* TASK PROMPT: Your reply should be one number, which is how many lines in the listing below contain "well".

* INFORMATION SHOWN:
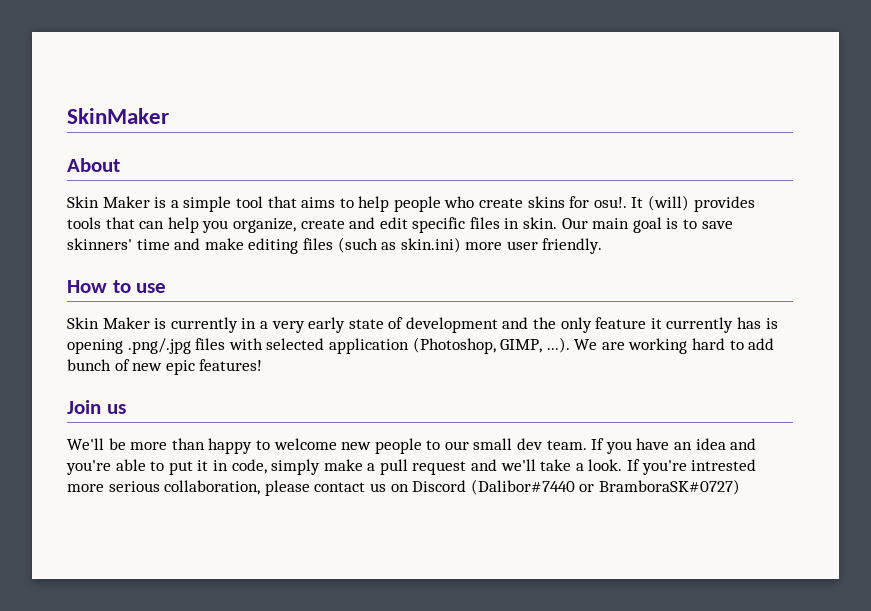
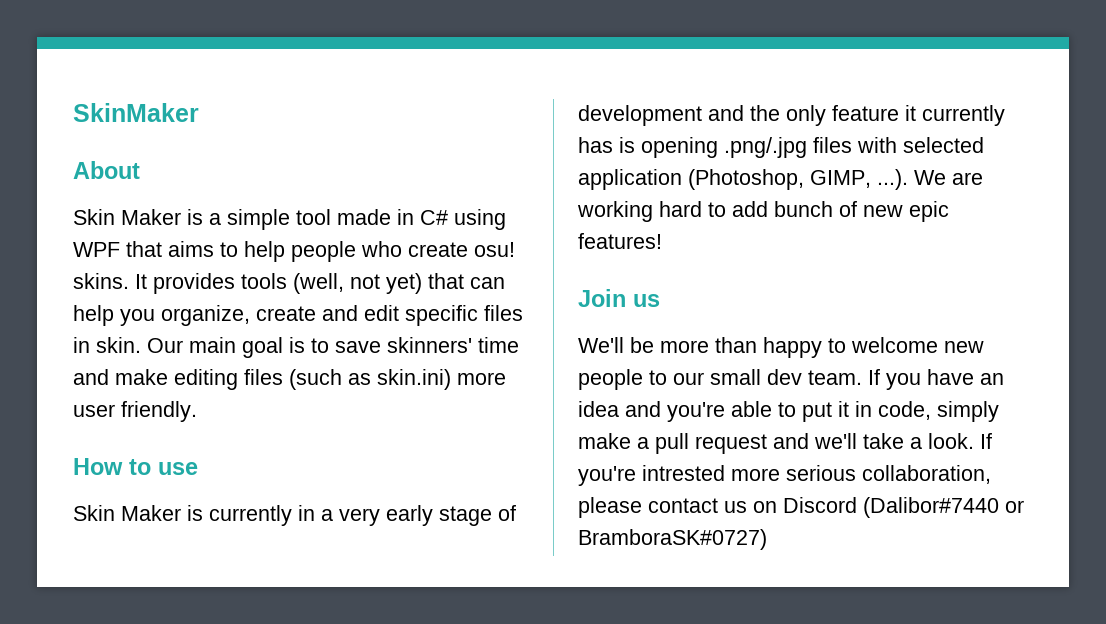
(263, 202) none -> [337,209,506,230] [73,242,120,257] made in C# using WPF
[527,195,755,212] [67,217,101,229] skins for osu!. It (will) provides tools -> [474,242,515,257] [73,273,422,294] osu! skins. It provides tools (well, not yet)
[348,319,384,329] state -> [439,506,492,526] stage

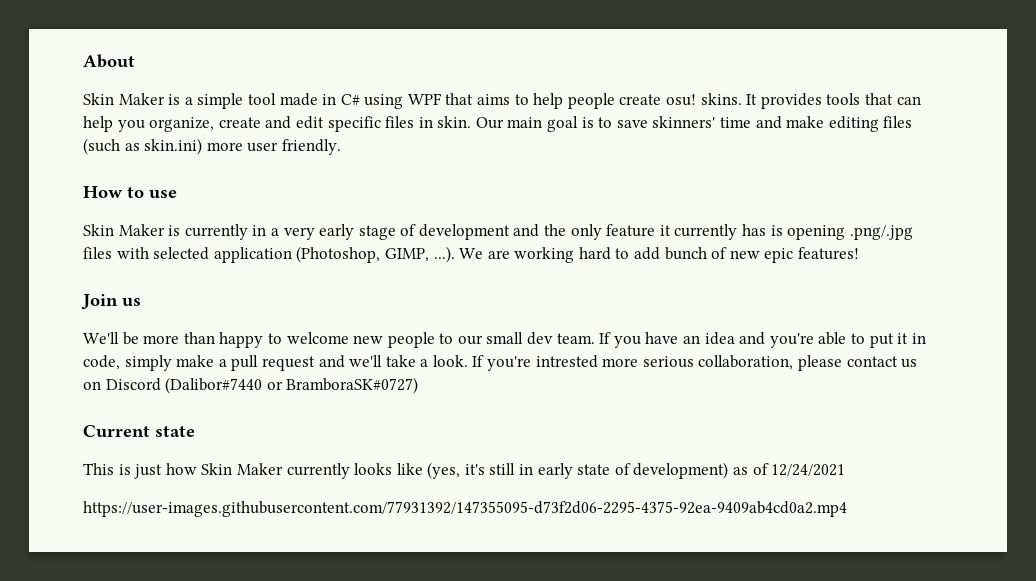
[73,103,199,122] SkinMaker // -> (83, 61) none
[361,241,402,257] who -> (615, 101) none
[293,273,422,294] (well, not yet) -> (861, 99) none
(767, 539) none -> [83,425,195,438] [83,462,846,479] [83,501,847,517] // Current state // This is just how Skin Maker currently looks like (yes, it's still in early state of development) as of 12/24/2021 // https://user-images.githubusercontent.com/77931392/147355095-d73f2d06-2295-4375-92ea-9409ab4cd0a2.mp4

* SOLUTION TO THE EXERCISE: 2